Front-end code edit data:
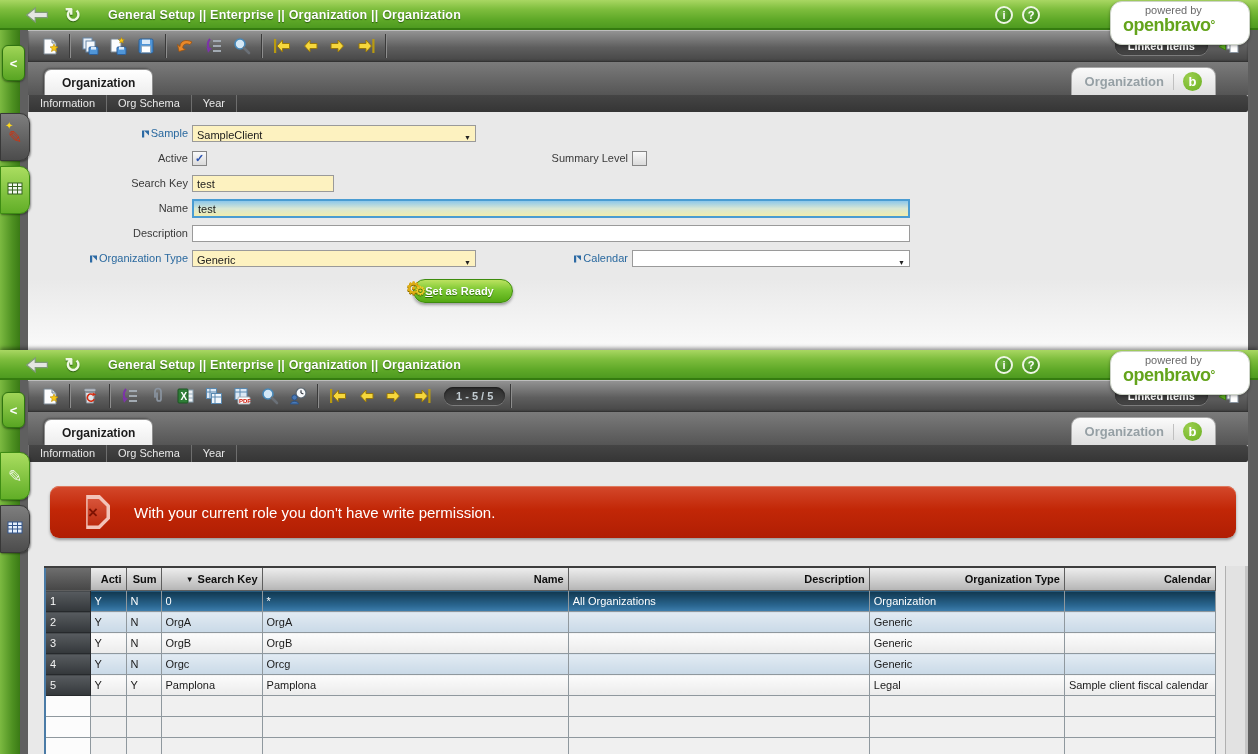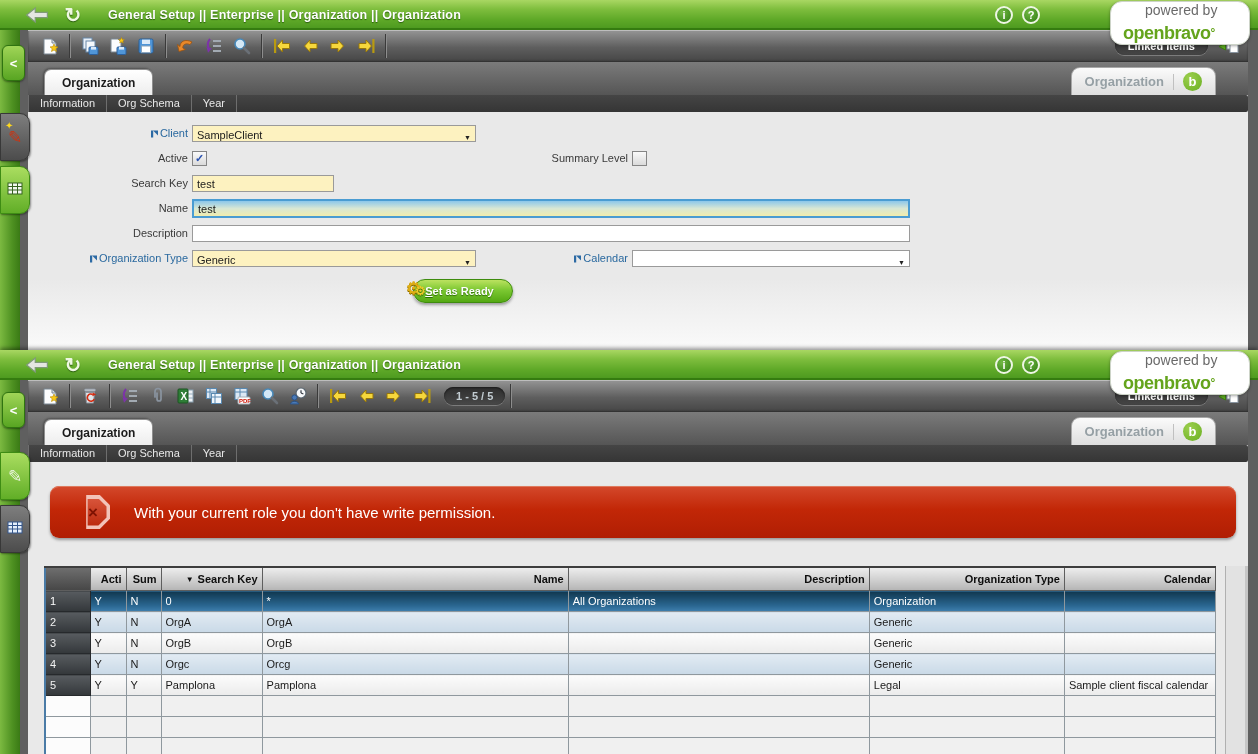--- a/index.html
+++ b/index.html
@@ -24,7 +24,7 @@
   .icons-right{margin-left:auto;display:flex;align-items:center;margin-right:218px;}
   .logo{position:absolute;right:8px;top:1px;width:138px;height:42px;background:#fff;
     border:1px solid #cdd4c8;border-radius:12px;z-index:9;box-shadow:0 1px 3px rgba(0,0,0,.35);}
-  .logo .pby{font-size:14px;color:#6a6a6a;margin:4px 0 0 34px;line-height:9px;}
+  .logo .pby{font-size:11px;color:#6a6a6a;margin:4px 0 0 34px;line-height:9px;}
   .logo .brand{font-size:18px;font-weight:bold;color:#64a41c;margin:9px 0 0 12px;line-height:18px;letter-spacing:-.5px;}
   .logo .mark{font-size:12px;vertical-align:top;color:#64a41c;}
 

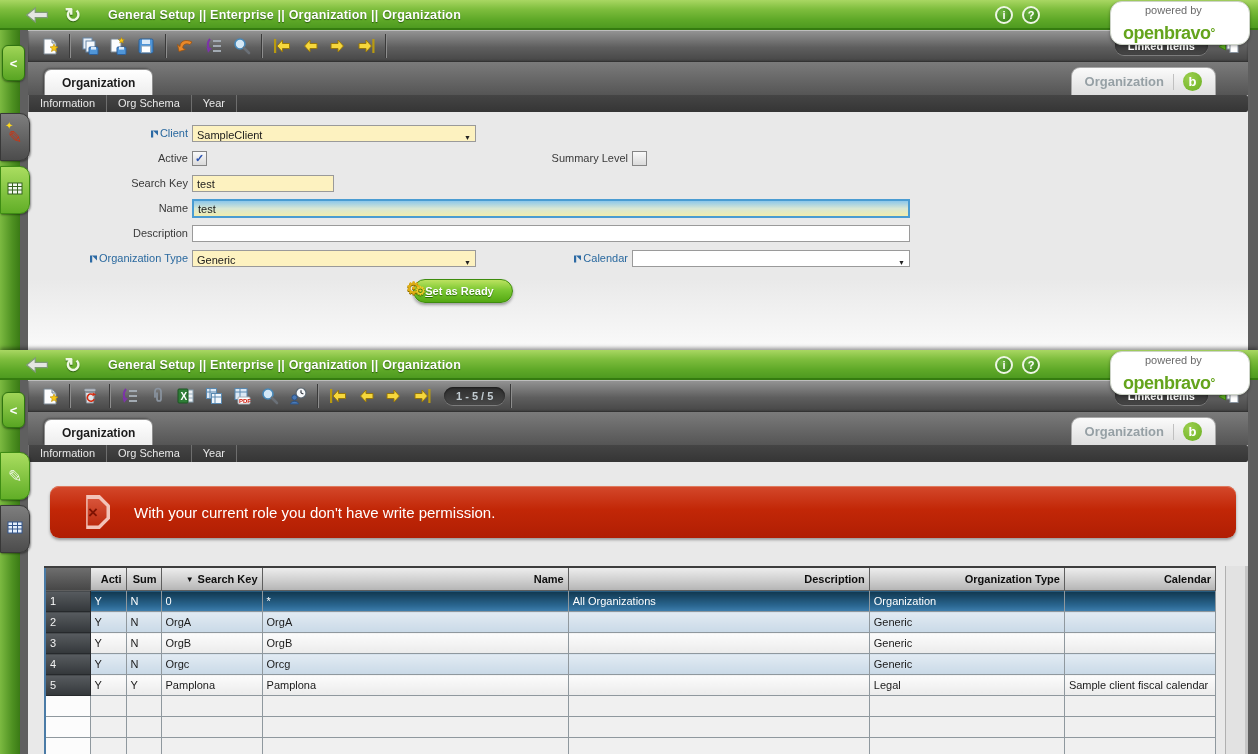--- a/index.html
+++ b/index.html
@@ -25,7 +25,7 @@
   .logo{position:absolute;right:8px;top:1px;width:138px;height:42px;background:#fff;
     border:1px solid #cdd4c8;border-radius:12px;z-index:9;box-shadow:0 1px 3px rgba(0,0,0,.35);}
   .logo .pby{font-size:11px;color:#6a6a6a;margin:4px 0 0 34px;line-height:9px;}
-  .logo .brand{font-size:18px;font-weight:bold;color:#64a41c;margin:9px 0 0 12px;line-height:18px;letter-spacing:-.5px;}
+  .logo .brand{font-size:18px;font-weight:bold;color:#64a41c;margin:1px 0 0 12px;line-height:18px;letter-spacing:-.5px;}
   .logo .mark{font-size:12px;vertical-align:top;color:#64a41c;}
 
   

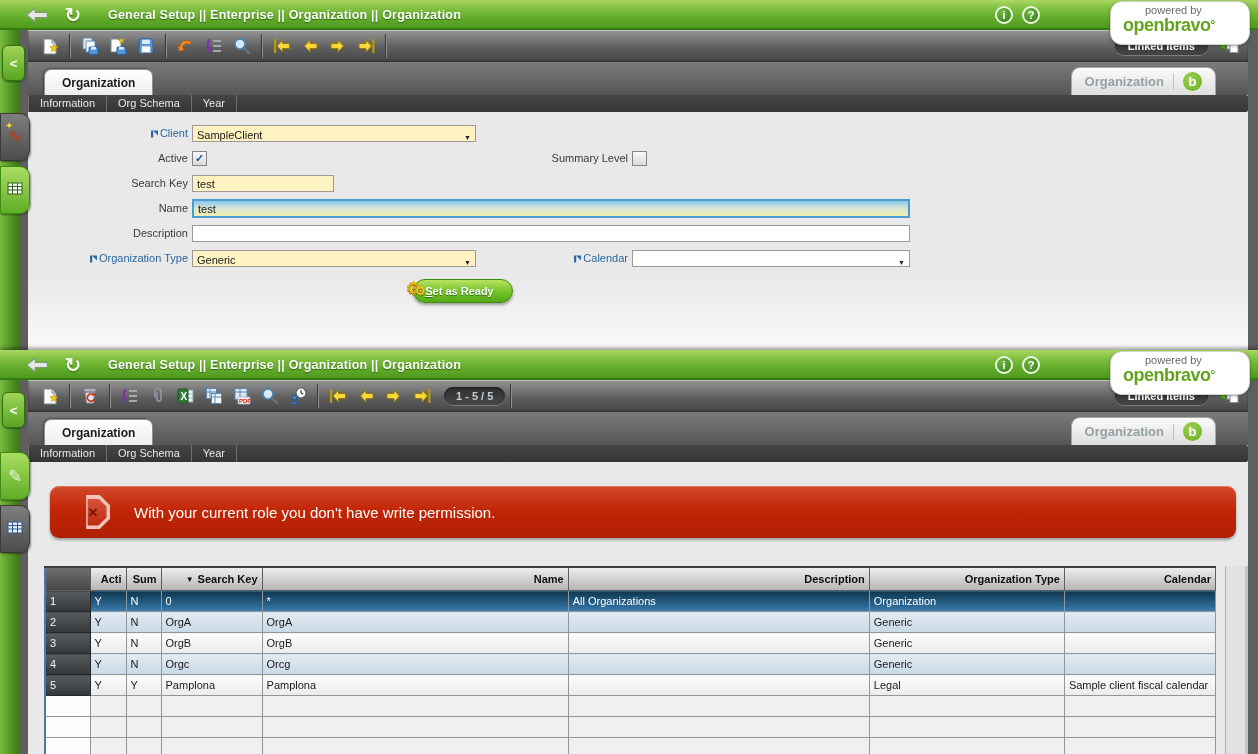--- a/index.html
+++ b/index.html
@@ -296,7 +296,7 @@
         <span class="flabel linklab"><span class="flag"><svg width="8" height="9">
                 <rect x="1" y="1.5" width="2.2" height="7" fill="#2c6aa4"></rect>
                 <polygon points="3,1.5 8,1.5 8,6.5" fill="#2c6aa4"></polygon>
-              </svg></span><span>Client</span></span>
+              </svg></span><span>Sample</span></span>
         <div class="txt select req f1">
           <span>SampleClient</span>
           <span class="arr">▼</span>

_Problem description_
Exact copies of all the entries, without any pictures, are what the answer must contain.

_Expected output_
--- a/index.html
+++ b/index.html
@@ -24,7 +24,7 @@
   .icons-right{margin-left:auto;display:flex;align-items:center;margin-right:218px;}
   .logo{position:absolute;right:8px;top:1px;width:138px;height:42px;background:#fff;
     border:1px solid #cdd4c8;border-radius:12px;z-index:9;box-shadow:0 1px 3px rgba(0,0,0,.35);}
-  .logo .pby{font-size:14px;color:#6a6a6a;margin:4px 0 0 34px;line-height:9px;}
+  .logo .pby{font-size:11px;color:#6a6a6a;margin:4px 0 0 34px;line-height:9px;}
   .logo .brand{font-size:18px;font-weight:bold;color:#64a41c;margin:9px 0 0 12px;line-height:18px;letter-spacing:-.5px;}
   .logo .mark{font-size:12px;vertical-align:top;color:#64a41c;}
 

--- a/index.html
+++ b/index.html
@@ -25,7 +25,7 @@
   .logo{position:absolute;right:8px;top:1px;width:138px;height:42px;background:#fff;
     border:1px solid #cdd4c8;border-radius:12px;z-index:9;box-shadow:0 1px 3px rgba(0,0,0,.35);}
   .logo .pby{font-size:11px;color:#6a6a6a;margin:4px 0 0 34px;line-height:9px;}
-  .logo .brand{font-size:18px;font-weight:bold;color:#64a41c;margin:9px 0 0 12px;line-height:18px;letter-spacing:-.5px;}
+  .logo .brand{font-size:18px;font-weight:bold;color:#64a41c;margin:1px 0 0 12px;line-height:18px;letter-spacing:-.5px;}
   .logo .mark{font-size:12px;vertical-align:top;color:#64a41c;}
 
   

--- a/index.html
+++ b/index.html
@@ -296,7 +296,7 @@
         <span class="flabel linklab"><span class="flag"><svg width="8" height="9">
                 <rect x="1" y="1.5" width="2.2" height="7" fill="#2c6aa4"></rect>
                 <polygon points="3,1.5 8,1.5 8,6.5" fill="#2c6aa4"></polygon>
-              </svg></span><span>Client</span></span>
+              </svg></span><span>Sample</span></span>
         <div class="txt select req f1">
           <span>SampleClient</span>
           <span class="arr">▼</span>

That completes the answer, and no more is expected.